# Guys this Texas bathroom is too fancy



## Theslabstankgirl (Dec 22, 2018)

In like scared of this two in one sink man the fuck


----------



## Deleted member 16034 (Dec 22, 2018)

Oh baby, you want fancy Texas bathrooms you should check out your local Buc-ees.


----------



## Lost in transit (Dec 22, 2018)

Oh my god!!! Do you think one faucet is for hot one for cold?! What’s that other thing on the right? It’s like a little table. I don’t even have a guess what it is


----------



## ScumRag (Dec 22, 2018)

Lost in transit said:


> Oh my god!!! Do you think one faucet is for hot one for cold?! What’s that other thing on the right? It’s like a little table. I don’t even have a guess what it is




Is the little table a toilet cover?? A trashcan lid? A baby diaper changing table? I'm hella conflicted.


----------



## ScumRag (Dec 22, 2018)

ScumRag said:


> Is the little table a toilet cover?? A trashcan lid? A baby diaper changing table? I'm hella conflicted.

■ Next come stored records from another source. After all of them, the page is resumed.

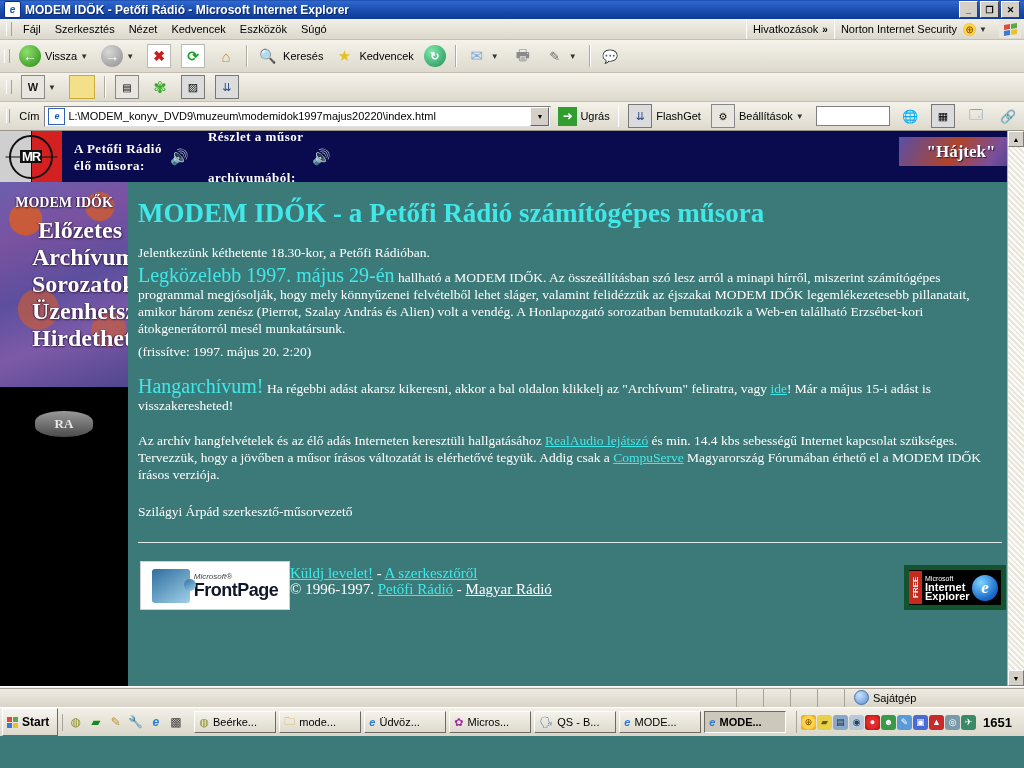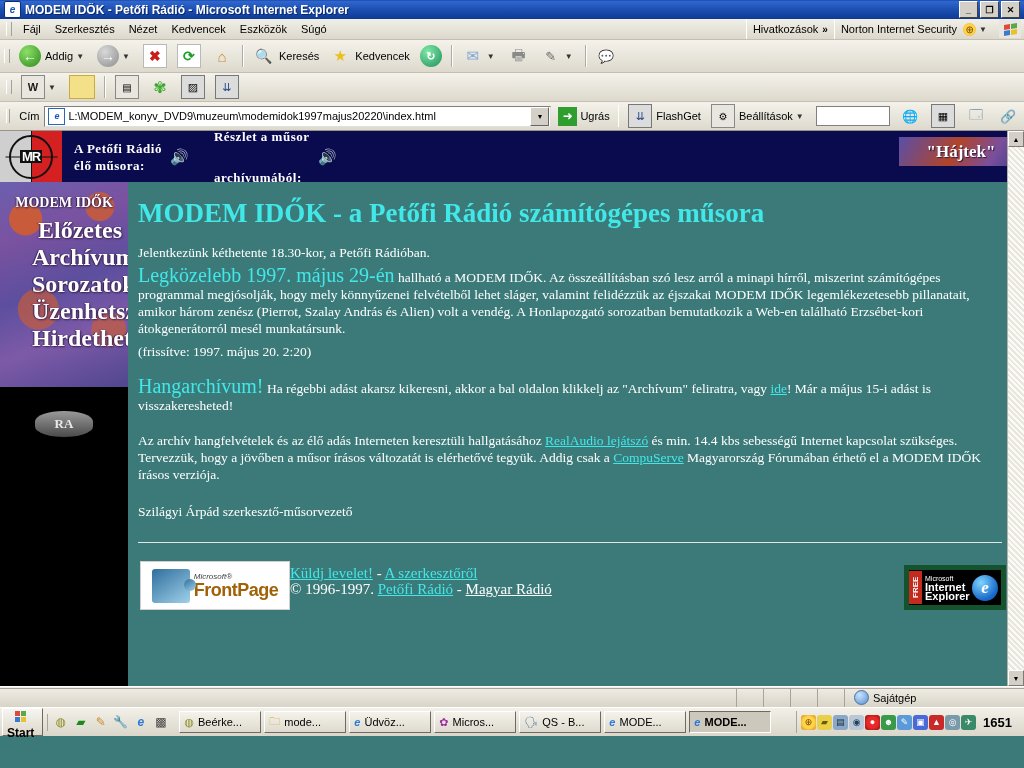--- a/index.html
+++ b/index.html
@@ -112,21 +112,21 @@
   .mrtext{
     background:#111;color:#fff;font-size:13px;font-weight:bold;letter-spacing:-1px;
     padding:0 2px;z-index:2;line-height:13px;font-family:"Liberation Sans",sans-serif;
   }
   .bannertxt{
     color:#ffffff;font-family:"Liberation Serif",serif;
     font-size:13px;font-weight:bold;letter-spacing:.5px;line-height:17px;
     display:flex;flex-direction:column;justify-content:center;
   }
   .bn1{margin-left:12px;}
-  .bn2{margin-left:16px;gap:24px;}
+  .bn2{margin-left:10px;gap:24px;}
   .spk{
     width:28px;display:flex;align-items:center;justify-content:center;color:#3a6ae0;font-size:15px;
     margin:0 4px;
   }
   .hajtek{
     position:absolute;right:1px;top:6px;width:124px;height:29px;
     background:linear-gradient(120deg,#5a4fa8,#b0442a 45%,#7a4f9c 75%,#3c3c88);
     display:flex;align-items:center;justify-content:center;overflow:hidden;
   }
   .hajtek span{color:#fff;font-weight:bold;font-size:17px;font-family:"Liberation Serif",serif;text-shadow:1px 1px 1px #2a1a4a;}
@@ -178,21 +178,21 @@
   .fp-puzzle{
     width:38px;height:34px;background:linear-gradient(145deg,#2f6e9e,#9fd0e8);
     position:relative;border-radius:3px;
   }
   .fp-puzzle:after{
     content:"";position:absolute;right:-6px;top:10px;width:12px;height:12px;border-radius:50%;
     background:linear-gradient(145deg,#2f6e9e,#9fd0e8);
   }
   .fp-txt{line-height:1;font-family:"Liberation Sans",sans-serif;}
   .fp-txt .ms{font-size:8px;color:#444;display:block;font-style:italic;}
-  .fp-txt .fpn{font-size:18px;font-weight:bold;color:#a16207;display:block;letter-spacing:-.5px;}
+  .fp-txt .fpn{font-size:18px;font-weight:bold;color:#0f172a;display:block;letter-spacing:-.5px;}
   .fcenter{flex:1 1 auto;text-align:left;font-size:15px;line-height:16px;padding-top:4px;}
   .ie-logo{
     width:92px;height:35px;background:#000;border:5px solid #14532d;flex:0 0 auto;
     display:flex;align-items:center;margin-top:4px;
   }
   .ie-free{
     width:13px;height:33px;background:#c42b1c;color:#fff;font-size:8px;font-weight:bold;
     display:flex;align-items:center;justify-content:center;
     writing-mode:vertical-rl;transform:rotate(180deg);font-family:"Liberation Sans",sans-serif;
   }
@@ -230,21 +230,21 @@
   
   .taskbar{
     height:28px;display:flex;align-items:center;
     background:linear-gradient(180deg,#f2f0e8,#dad6ca);
     border-top:1px solid #fff;
   }
   .startbtn{
     display:flex;align-items:center;gap:4px;padding:2px 8px 2px 4px;height:22px;margin-left:2px;
     background:linear-gradient(180deg,#f6f5f0,#ddd8cc);
     border:1px solid #fff;border-right-color:#6e6a63;border-bottom-color:#6e6a63;
-    font-size:12px;font-weight:bold;flex-direction:column;
+    font-size:12px;font-weight:bold;
   }
   .qlaunch{display:flex;align-items:center;gap:3px;padding:0 4px;margin-left:4px;border-left:1px solid #a8a49b;}
   .qicon{width:17px;height:17px;display:flex;align-items:center;justify-content:center;font-size:12px;}
   .tasks{display:flex;align-items:center;gap:3px;margin-left:6px;}
   .task{
     display:flex;align-items:center;gap:4px;width:82px;height:22px;padding:0 4px;box-sizing:border-box;
     background:linear-gradient(180deg,#f4f2ea,#dedacf);
     border:1px solid #fff;border-right-color:#6e6a63;border-bottom-color:#6e6a63;
     font-size:11px;white-space:nowrap;overflow:hidden;
   }
@@ -296,21 +296,21 @@
             <i style="background:#e8c22a"></i>
           </div>
     </div>
   </div>
 </div>
 
 <div class="toolbar">
   <div class="grip"></div>
   <div class="tbtn">
     <span class="circ" style="background:radial-gradient(circle at 35% 30%,#8ce06a,#2d8a18);">←</span>
-    <span class="lbl">Addig</span>
+    <span class="lbl">Vissza</span>
     <span class="dropcar">▼</span>
   </div>
   <div class="tbtn">
     <span class="circ" style="background:radial-gradient(circle at 35% 30%,#d8d8d8,#8d8d8d);">→</span>
     <span class="dropcar">▼</span>
   </div>
   <div class="tbtn">
     <span class="sq" style="background:#fff;border:1px solid #b9b9b9;color:#c81e1e;font-weight:bold;">✖</span>
   </div>
   <div class="tbtn">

Ohhh noooo! It's where you dry your hands!!!


----------



## Crazy Hobo Johnny (Dec 22, 2018)

*There's one in the Men's restroom at the grocery store where I shop here in Milwaukee! It's pretty awesome! *


----------



## Crazy Hobo Johnny (Dec 22, 2018)

Lost in transit said:


> Oh my god!!! Do you think one faucet is for hot one for cold?! What’s that other thing on the right? It’s like a little table. I don’t even have a guess what it is


*A hand dryer!*


----------



## roughdraft (Dec 22, 2018)

every royal farms in maryland has that setup. not too fond of it myself


----------



## Lost in transit (Dec 29, 2018)

That thing is from the future. I never was a huge fan of those air hand dryers


----------